In IIS, if you request http://www.example.com/foo and foo is a directory, IIS sends a 302 "Object moved" redirect to http://www.example.com/foo/ as a "courtesy redirect" (Source).

If you are using IIS+ARR as reverse proxy with SSL offloading, the request that the back-end IIS node receives is over http, not https.

Combine these two behaviors, and IIS's courtesy redirects drop SSL. The courtesy redirect uses the same scheme as the request that IIS received (Source), http in this case instead of https.

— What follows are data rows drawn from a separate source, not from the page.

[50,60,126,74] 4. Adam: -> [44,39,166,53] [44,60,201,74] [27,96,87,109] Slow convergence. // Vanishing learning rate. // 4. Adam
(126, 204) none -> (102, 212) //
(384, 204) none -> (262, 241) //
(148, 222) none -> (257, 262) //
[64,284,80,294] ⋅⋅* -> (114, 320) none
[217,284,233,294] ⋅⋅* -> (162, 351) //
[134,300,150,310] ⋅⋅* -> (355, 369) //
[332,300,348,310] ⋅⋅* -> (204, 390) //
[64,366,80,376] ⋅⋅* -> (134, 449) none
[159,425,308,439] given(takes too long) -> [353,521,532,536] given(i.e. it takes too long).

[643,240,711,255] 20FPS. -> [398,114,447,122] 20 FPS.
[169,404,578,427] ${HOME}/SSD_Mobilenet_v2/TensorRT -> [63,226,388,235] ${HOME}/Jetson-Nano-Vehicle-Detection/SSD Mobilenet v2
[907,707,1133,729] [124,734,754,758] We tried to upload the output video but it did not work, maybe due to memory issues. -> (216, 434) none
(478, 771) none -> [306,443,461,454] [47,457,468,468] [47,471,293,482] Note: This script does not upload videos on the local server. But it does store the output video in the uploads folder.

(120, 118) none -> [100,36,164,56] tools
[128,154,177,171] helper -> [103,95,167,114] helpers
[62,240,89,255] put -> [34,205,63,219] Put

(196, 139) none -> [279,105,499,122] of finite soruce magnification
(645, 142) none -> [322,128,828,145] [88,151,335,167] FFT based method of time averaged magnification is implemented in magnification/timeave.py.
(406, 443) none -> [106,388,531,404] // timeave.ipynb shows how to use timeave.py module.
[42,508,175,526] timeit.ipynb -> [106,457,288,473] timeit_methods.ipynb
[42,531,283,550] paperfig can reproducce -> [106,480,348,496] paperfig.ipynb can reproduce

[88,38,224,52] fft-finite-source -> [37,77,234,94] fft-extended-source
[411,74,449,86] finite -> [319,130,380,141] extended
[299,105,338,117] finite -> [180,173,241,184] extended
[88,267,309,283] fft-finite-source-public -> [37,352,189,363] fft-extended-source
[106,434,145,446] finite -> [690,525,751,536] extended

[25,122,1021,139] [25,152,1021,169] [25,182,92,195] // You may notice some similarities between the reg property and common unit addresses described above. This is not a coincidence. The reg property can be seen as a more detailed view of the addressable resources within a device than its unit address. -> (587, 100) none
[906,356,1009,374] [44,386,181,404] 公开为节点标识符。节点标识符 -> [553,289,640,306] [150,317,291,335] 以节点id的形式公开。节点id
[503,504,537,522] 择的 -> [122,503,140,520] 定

I'd like to create an outbound rewrite rule that will compare the incoming URL with the outgoing Location header and rewrite it from http to https in this case:

  • The response is a redirect: {RESPONSE_STATUS} is 302
  • The incoming request was over SSL: {HTTPS} is "on"
  • The incoming URL does not end in a slash.
  • The outgoing Location header ends in a slash.

All of the above is handled in the precondition. The tricky part is the last bit:

  • The path of the outgoing Location header is the same as the incoming URL with a slash appended.

Below is the code I have so far. The precondition and header rewrite both work fine. However, the condition causes a 500 error (URL Rewrite module error), presumably because I'm using {REQUEST_URI} in the pattern. I've tried separating the condition into two and using capture groups, but that didn't work either. Any ideas?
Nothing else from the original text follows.